Bij de vaststelling van het plan zijn de volgende wijzigingen aangebracht:

  • op de verbeelding, wordt voor het perceel Evertswijk 23 en 23-1 in Zevenhuizen de aanduiding ‘maximale goot-, en bouwhoogte (m) en maximum bebouwingspercentage (%)’ aangepast op het toestaan van een maximale goothoogte van 4,5 meter en een maximale bouwhoogte van 8,0 meter;

  • op de verbeelding, wordt voor het perceel Kokswijk 35–37 in Zevenhuizen de aanduidingen ‘bedrijfswoning (bw)’ en ‘karakteristiek (ka)’ op de juiste bouwwerken geplaatst;

  • op de verbeelding, wordt de bestemming ‘Bedrijf’ voor het perceel Evertswijk 28-1 in Zevenhuizen gewijzigd in de bestemming ‘Wonen - 1’.

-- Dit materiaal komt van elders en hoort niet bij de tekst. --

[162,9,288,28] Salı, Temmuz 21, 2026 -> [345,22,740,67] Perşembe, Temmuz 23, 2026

Op de verbeelding, in de toelichting en in de regels wordt de plancode gewijzigd in NL.IMRO.0022.BPZH10BEHE1-VA01.

Het vastgestelde bestemmingsplan met de daarbij behorende stukken ligt vanaf 14 juli 2011 gedurende zes weken ter inzage bij de afdeling VVH. Het bestemmingsplan met bijbehorende stukken is ook digitaal beschikbaar via http://www.ruimtelijkeplannen.nl/?planidn=NL.IMRO.0022.BPZH10BEHE1-VA01. De bronbestanden van het plan zijn via de website van de gemeente te verkrijgen.

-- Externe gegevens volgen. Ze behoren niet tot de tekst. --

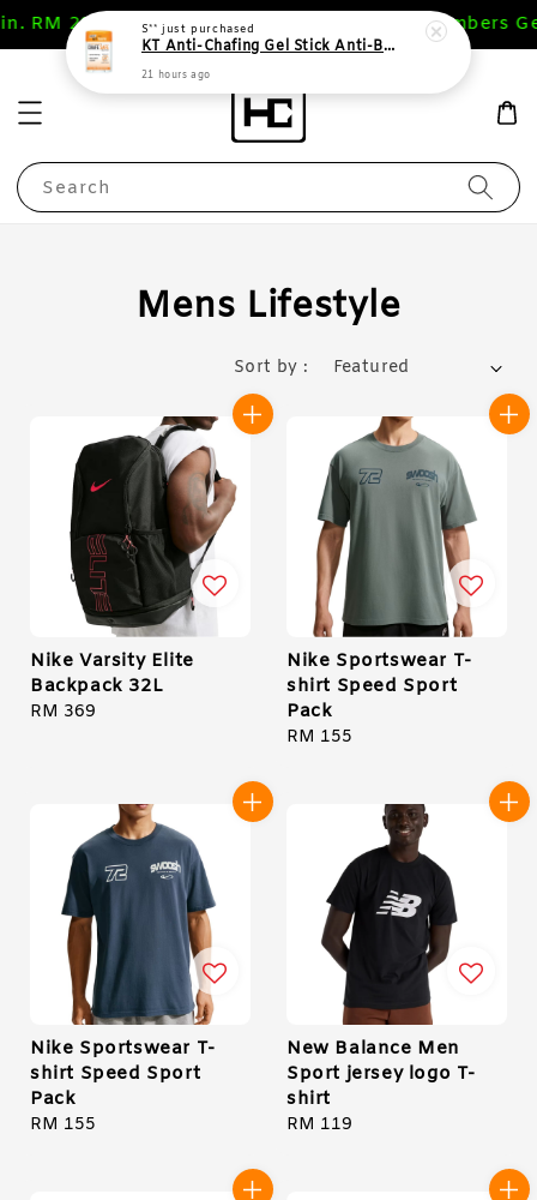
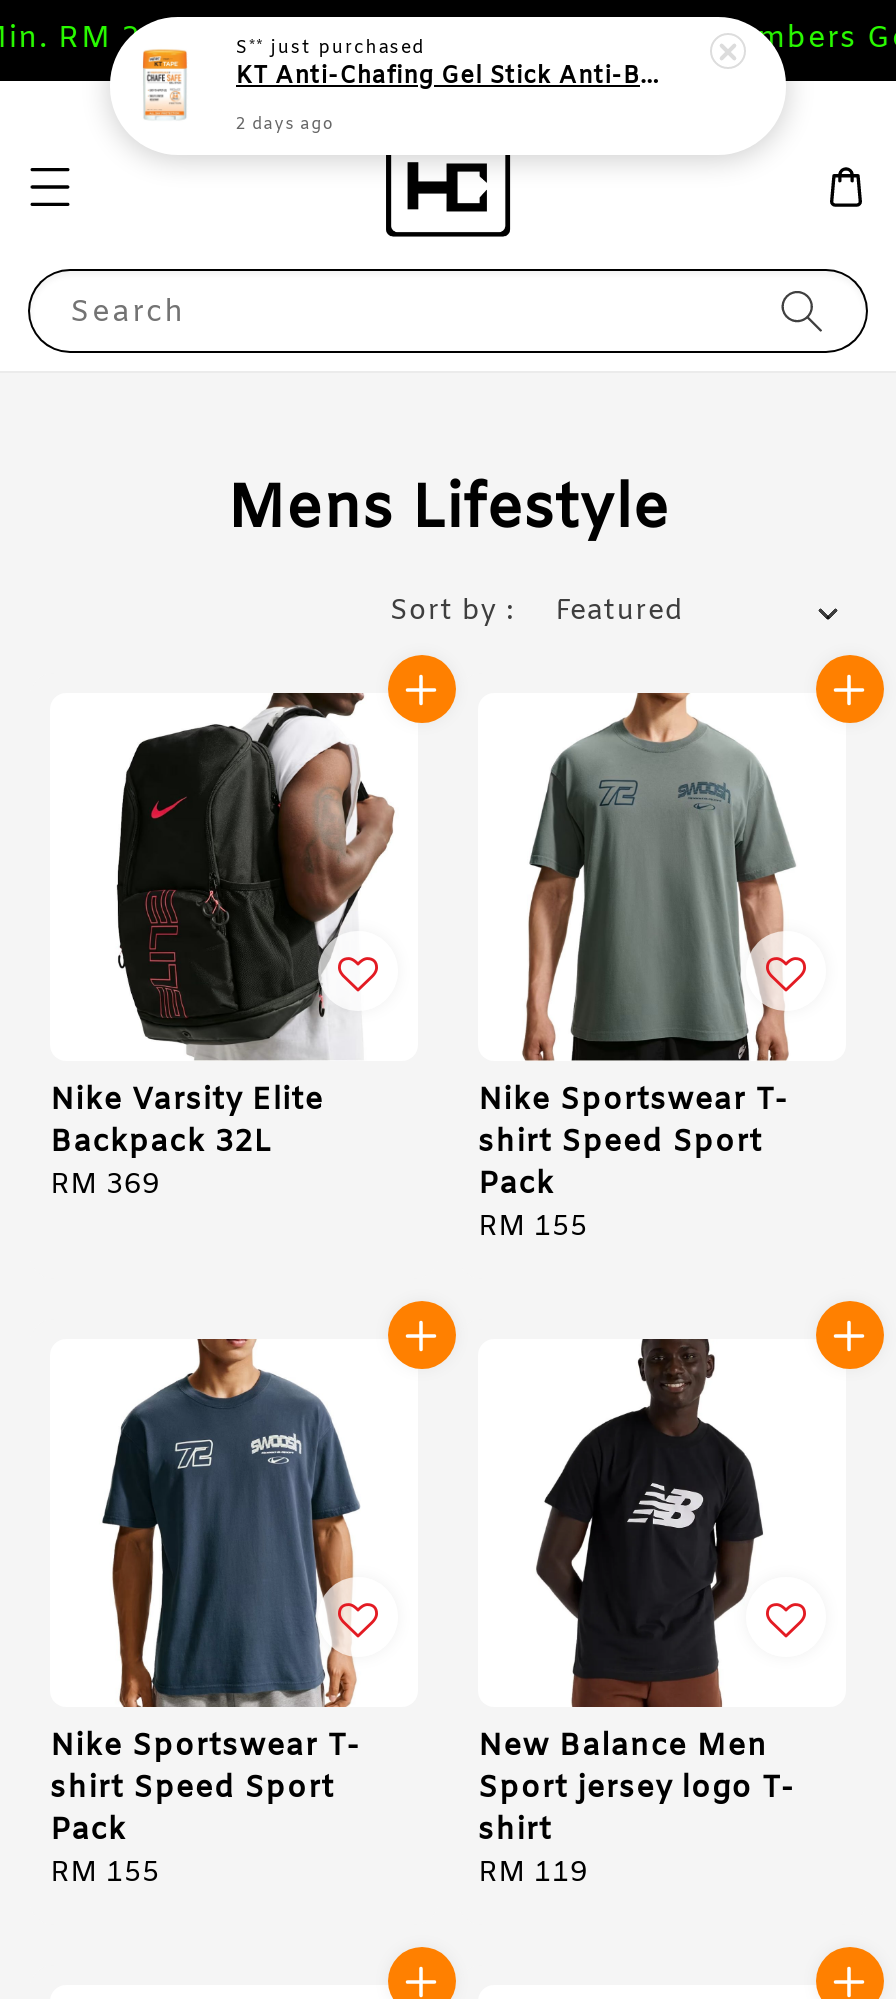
[141,68,211,82] 21 hours ago -> [236,113,334,135] 2 days ago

Gedurende de bovengenoemde termijn van 6 weken kan tegen het bestemmingsplan beroep worden ingesteld bij de Afdeling bestuursrechtspraak van de Raad van State, Postbus 20019, 2500 EA Den Haag. Voor de behandeling van beroep is griffierecht verschuldigd. Tegen het vaststellingsbesluit kan gedurende bovengenoemde termijn beroep worden ingesteld door:

  • belanghebbenden voor zover het een wijziging betreft die bij vaststelling in het bestemmingsplan is aangebracht;

  • belanghebbenden die tijdig een zienswijze bij de gemeenteraad hebben ingediend;

  • belanghebbenden die kunnen aantonen redelijkerwijs niet in staat te zijn geweest tijdig zienswijzen bij de gemeenteraad in te dienen.

Het besluit treedt in werking met ingang van de dag na die waarop de beroepstermijn afloopt. Het instellen van beroep heeft geen schorsende werking. Indien gedurende de beroepstermijn een verzoek om voorlopige voorziening wordt ingediend bij de voorzitter van de Afdeling bestuursrechtspraak van de Raad van State dan wordt de werking van het besluit opgeschort totdat op dat verzoek is beslist.